Opinião
Música | João Paulo Feliciano: entre as Caldas da Rainha e Nova Iorque
Surge como figura central — não apenas como músico, mas como catalisador, produtor e curador informal de uma geração inteira
Num clima de efervescência cultural as Caldas da Rainha tornaram-se um dos epicentros mais originais da cena alternativa portuguesa no final dos anos 1980 e início dos 1990. Num texto académico, Luiz Alberto Moura e Paula Guerra realçam a identidade própria da “Cena das Caldas”, moldada por uma combinação rara de fatores geográficos, artísticos e humanos. A proximidade com Lisboa permitiu um fluxo constante de influências, contactos e colaborações, enquanto a cidade mantinha um espírito de experimentação que só os contextos periféricos conseguem fomentar com tanta liberdade.
Neste cenário, João Paulo Feliciano surge como figura central — não apenas como músico, mas como catalisador, produtor e curador informal de uma geração inteira. Artista plástico com formação linguística, com um olhar atento ao que se passava no país e no mundo, Feliciano incorporava aquilo que definia o novo rock: criatividade, ironia, abertura a influências globais e capacidade de liderança.
A sua influência foi decisiva para a coesão de uma cena que, de outra forma, poderia ter permanecido fragmentada. Bandas como Red Beans, Yolk, Flat Beer From Rusty Pipes e outras emergiram num ambiente estimulado por Feliciano, que ia ao encontro dos jovens músicos, produzia maquetes, partilhava referências e criava pontes.
Um dos marcos foi a criação, juntamente com amigos, da Rádio Margem, uma rádio livre nas Caldas onde Feliciano apresentava um programa pioneiro. Ali tocava não só bandas internacionais como Sonic Youth, Dinosaur Jr., Pixies ou Beastie Boys, mas também projetos nacionais emergentes — como os Pop Dell’Arte, cujo EP Illogik Plastik (1989) teve o seu lançamento simbólico na rádio, com a presença do próprio João Peste. Esse gesto, aparentemente simples, inseminou alguma coisa na cidade e criou um sentido de pertença e de possibilidade.
Num passo ocasional, nasceram os Tina and The Top Ten, descritos como “the very first all portuguese fake american rock n’roll band”. Com um humor afiado, uma estética visual marcante e uma sonoridade que misturava rock alternativo e influências lo-fi, a banda tornou-se um símbolo da nova atitude da música portuguesa.

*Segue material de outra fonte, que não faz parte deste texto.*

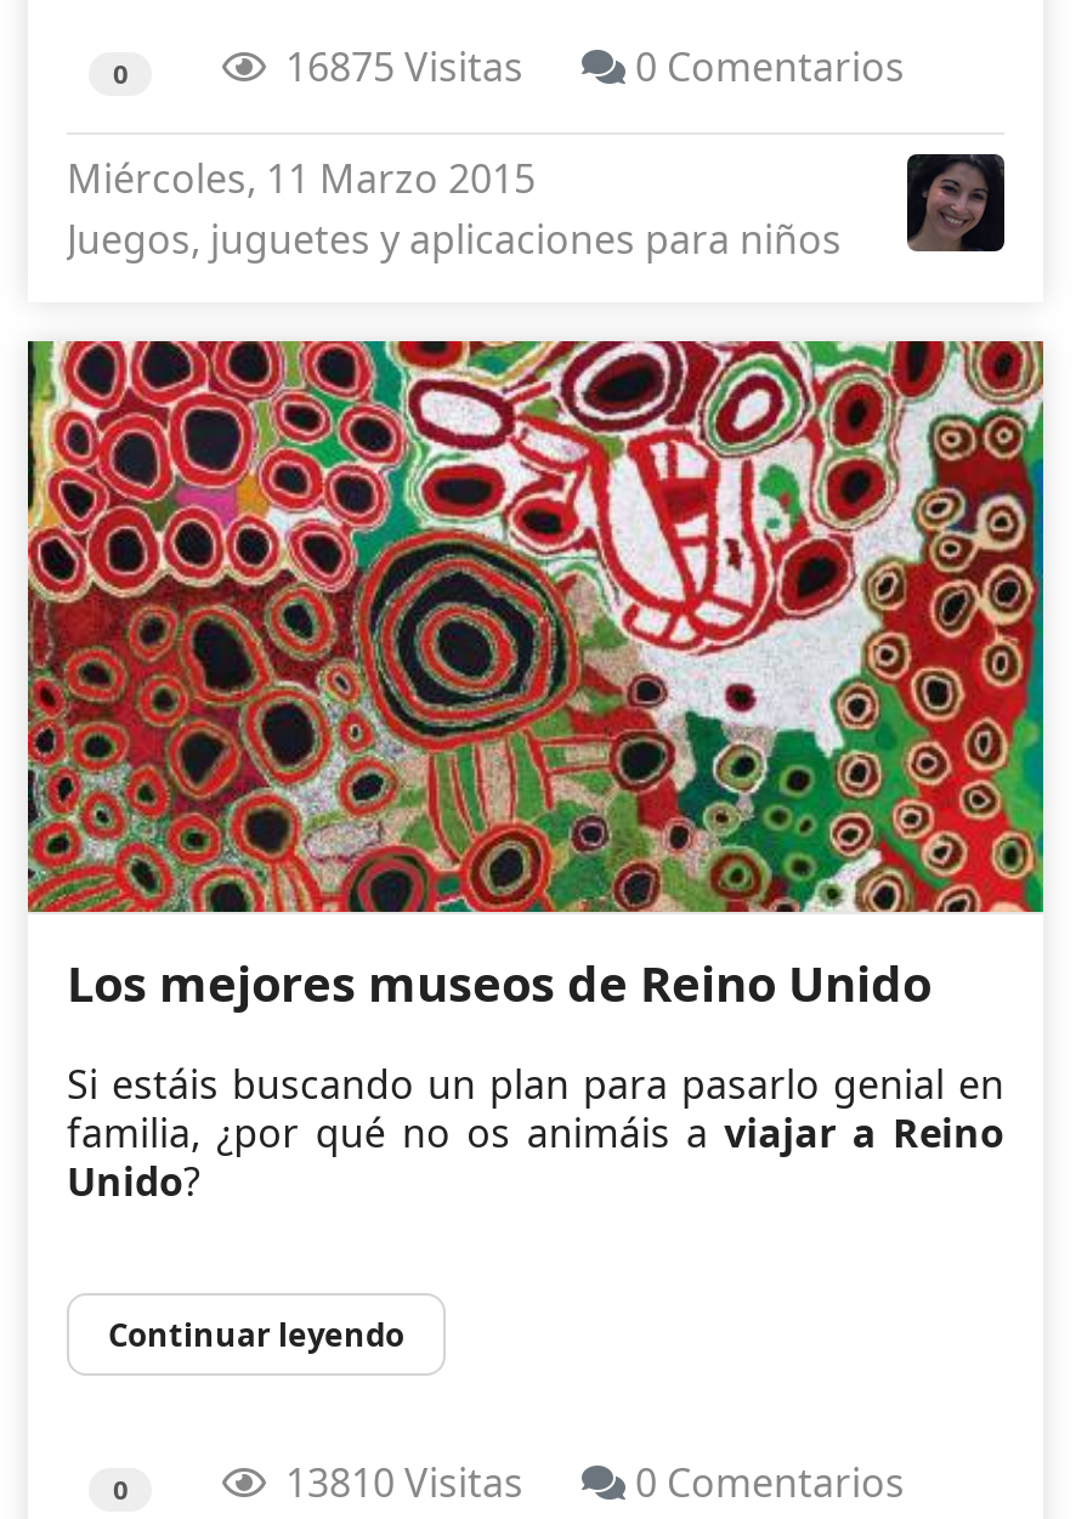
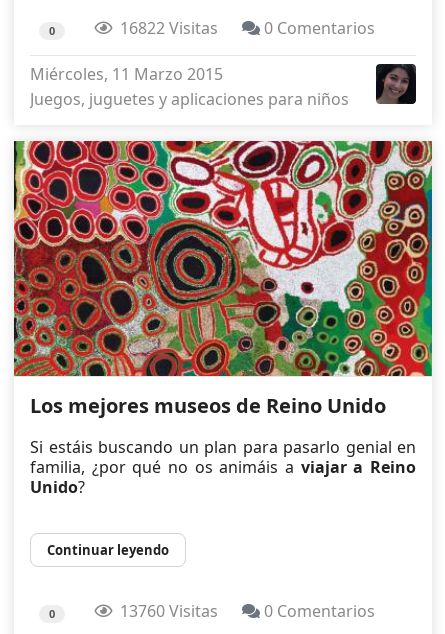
[266,40,523,93] 16875 Visitas -> [112,17,218,39] 16822 Visitas
[266,1455,523,1509] 13810 Visitas -> [112,600,218,622] 13760 Visitas

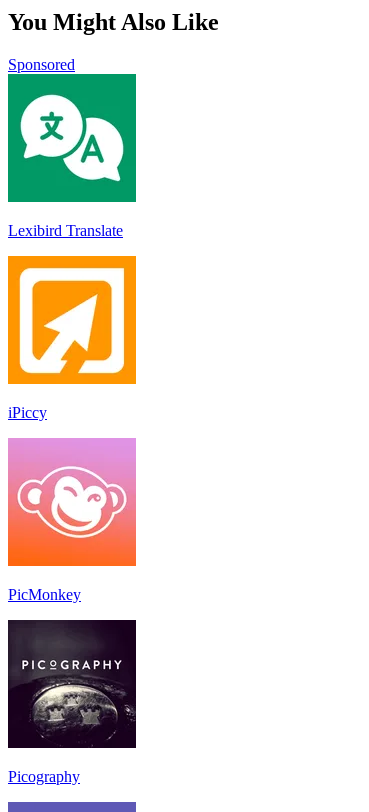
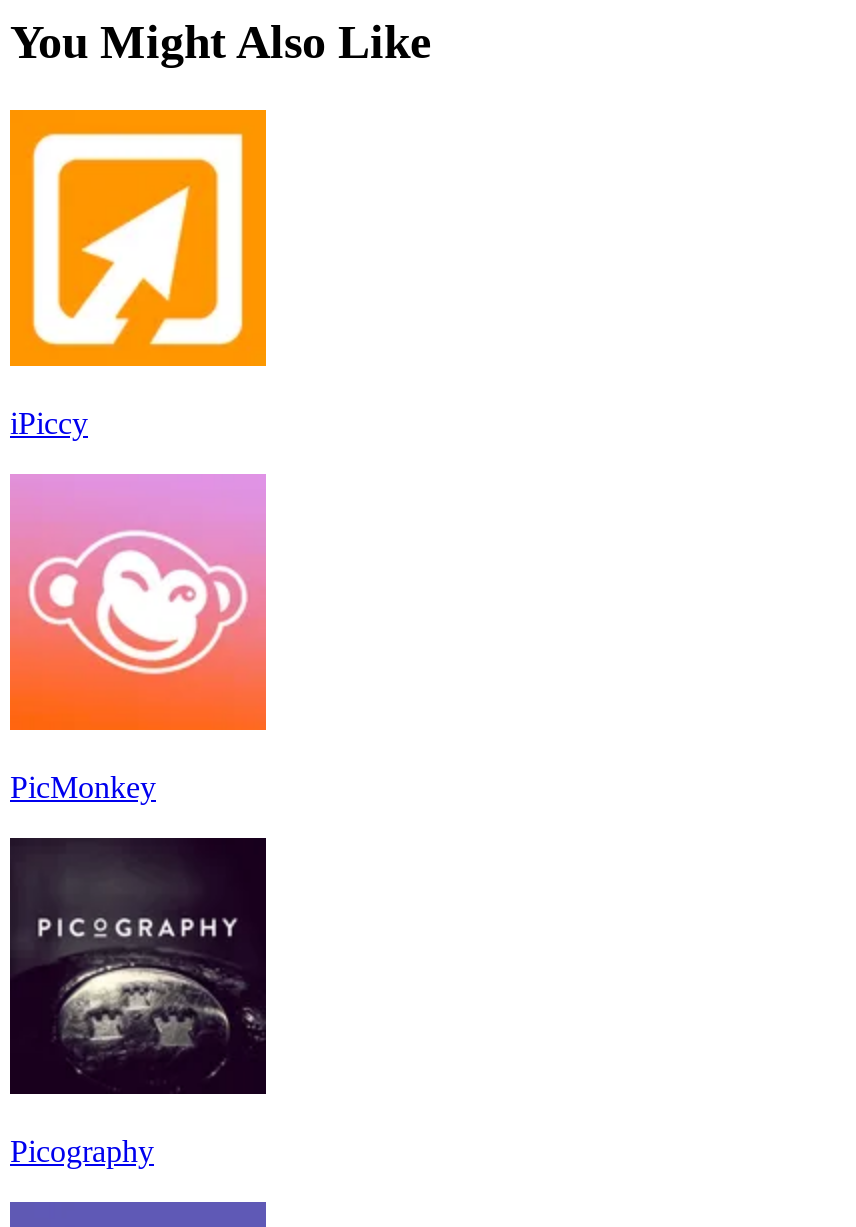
[8,56,75,73] Sponsored -> none
[7,73,137,239] [image] | Lexibird Translate -> none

Depois, com Rui Toscano, surgiu a aventura da Moneyland Record$.
O que aconteceu nas Caldas da Rainha não foi apenas o surgimento de algumas bandas, mas a construção de uma cena — um ecossistema cultural onde a música, a arte, a rádio, os espaços de convívio e, sobretudo, as pessoas se entrelaçaram. E nesse processo, João Paulo Feliciano foi muito mais do que um músico: foi o reator de uma cena periférica no centro do país, o arquiteto invisível do Oeste e de uma das mais relevantes contribuições para a cultura alternativa portuguesa.